- YOUR OBJECTIVE: The entries underneath need to be duplicated exactly, with none omitted.

(SUPPLIED DATA Opens)

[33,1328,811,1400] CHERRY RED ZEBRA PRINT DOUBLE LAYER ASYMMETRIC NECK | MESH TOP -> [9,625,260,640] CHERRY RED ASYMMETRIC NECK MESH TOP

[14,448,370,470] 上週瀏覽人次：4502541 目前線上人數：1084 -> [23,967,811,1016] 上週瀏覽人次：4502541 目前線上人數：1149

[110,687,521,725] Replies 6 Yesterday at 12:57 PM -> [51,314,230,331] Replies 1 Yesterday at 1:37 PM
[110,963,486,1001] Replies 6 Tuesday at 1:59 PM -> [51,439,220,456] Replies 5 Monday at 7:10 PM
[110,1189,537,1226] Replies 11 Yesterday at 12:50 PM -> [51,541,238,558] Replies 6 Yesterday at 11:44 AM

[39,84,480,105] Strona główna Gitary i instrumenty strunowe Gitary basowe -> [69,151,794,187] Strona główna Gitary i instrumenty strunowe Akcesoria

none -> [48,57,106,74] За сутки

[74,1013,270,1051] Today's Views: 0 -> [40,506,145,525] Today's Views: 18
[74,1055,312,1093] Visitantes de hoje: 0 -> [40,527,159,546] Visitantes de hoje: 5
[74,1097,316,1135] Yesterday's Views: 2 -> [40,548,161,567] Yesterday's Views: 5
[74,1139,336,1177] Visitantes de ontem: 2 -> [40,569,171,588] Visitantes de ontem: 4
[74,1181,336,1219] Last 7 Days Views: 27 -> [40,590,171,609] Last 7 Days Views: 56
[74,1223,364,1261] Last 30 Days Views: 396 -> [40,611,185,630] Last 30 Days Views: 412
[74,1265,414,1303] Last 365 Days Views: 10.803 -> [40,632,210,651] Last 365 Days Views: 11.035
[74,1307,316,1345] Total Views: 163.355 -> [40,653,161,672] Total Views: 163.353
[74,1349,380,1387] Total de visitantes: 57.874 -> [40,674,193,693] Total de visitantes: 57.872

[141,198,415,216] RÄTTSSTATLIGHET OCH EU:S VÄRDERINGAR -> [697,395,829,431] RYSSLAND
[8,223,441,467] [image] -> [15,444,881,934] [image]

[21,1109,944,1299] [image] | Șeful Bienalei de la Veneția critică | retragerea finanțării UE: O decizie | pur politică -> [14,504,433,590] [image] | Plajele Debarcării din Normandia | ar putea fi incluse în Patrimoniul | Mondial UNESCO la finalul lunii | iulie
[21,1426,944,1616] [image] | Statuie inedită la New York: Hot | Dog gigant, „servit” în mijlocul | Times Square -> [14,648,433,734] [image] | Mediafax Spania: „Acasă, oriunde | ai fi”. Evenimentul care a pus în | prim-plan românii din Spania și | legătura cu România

(SUPPLIED DATA Closes)

- EXERCISE SOLUTION:
[33,1328,811,1400] CHERRY RED ZEBRA PRINT DOUBLE LAYER ASYMMETRIC NECK | MESH TOP -> [9,625,260,640] CHERRY RED ASYMMETRIC NECK MESH TOP

[14,448,370,470] 上週瀏覽人次：4502541 目前線上人數：1084 -> [23,967,811,1016] 上週瀏覽人次：4502541 目前線上人數：1149

[110,687,521,725] Replies 6 Yesterday at 12:57 PM -> [51,314,230,331] Replies 1 Yesterday at 1:37 PM
[110,963,486,1001] Replies 6 Tuesday at 1:59 PM -> [51,439,220,456] Replies 5 Monday at 7:10 PM
[110,1189,537,1226] Replies 11 Yesterday at 12:50 PM -> [51,541,238,558] Replies 6 Yesterday at 11:44 AM

[39,84,480,105] Strona główna Gitary i instrumenty strunowe Gitary basowe -> [69,151,794,187] Strona główna Gitary i instrumenty strunowe Akcesoria

none -> [48,57,106,74] За сутки

[74,1013,270,1051] Today's Views: 0 -> [40,506,145,525] Today's Views: 18
[74,1055,312,1093] Visitantes de hoje: 0 -> [40,527,159,546] Visitantes de hoje: 5
[74,1097,316,1135] Yesterday's Views: 2 -> [40,548,161,567] Yesterday's Views: 5
[74,1139,336,1177] Visitantes de ontem: 2 -> [40,569,171,588] Visitantes de ontem: 4
[74,1181,336,1219] Last 7 Days Views: 27 -> [40,590,171,609] Last 7 Days Views: 56
[74,1223,364,1261] Last 30 Days Views: 396 -> [40,611,185,630] Last 30 Days Views: 412
[74,1265,414,1303] Last 365 Days Views: 10.803 -> [40,632,210,651] Last 365 Days Views: 11.035
[74,1307,316,1345] Total Views: 163.355 -> [40,653,161,672] Total Views: 163.353
[74,1349,380,1387] Total de visitantes: 57.874 -> [40,674,193,693] Total de visitantes: 57.872

[141,198,415,216] RÄTTSSTATLIGHET OCH EU:S VÄRDERINGAR -> [697,395,829,431] RYSSLAND
[8,223,441,467] [image] -> [15,444,881,934] [image]

[21,1109,944,1299] [image] | Șeful Bienalei de la Veneția critică | retragerea finanțării UE: O decizie | pur politică -> [14,504,433,590] [image] | Plajele Debarcării din Normandia | ar putea fi incluse în Patrimoniul | Mondial UNESCO la finalul lunii | iulie
[21,1426,944,1616] [image] | Statuie inedită la New York: Hot | Dog gigant, „servit” în mijlocul | Times Square -> [14,648,433,734] [image] | Mediafax Spania: „Acasă, oriunde | ai fi”. Evenimentul care a pus în | prim-plan românii din Spania și | legătura cu România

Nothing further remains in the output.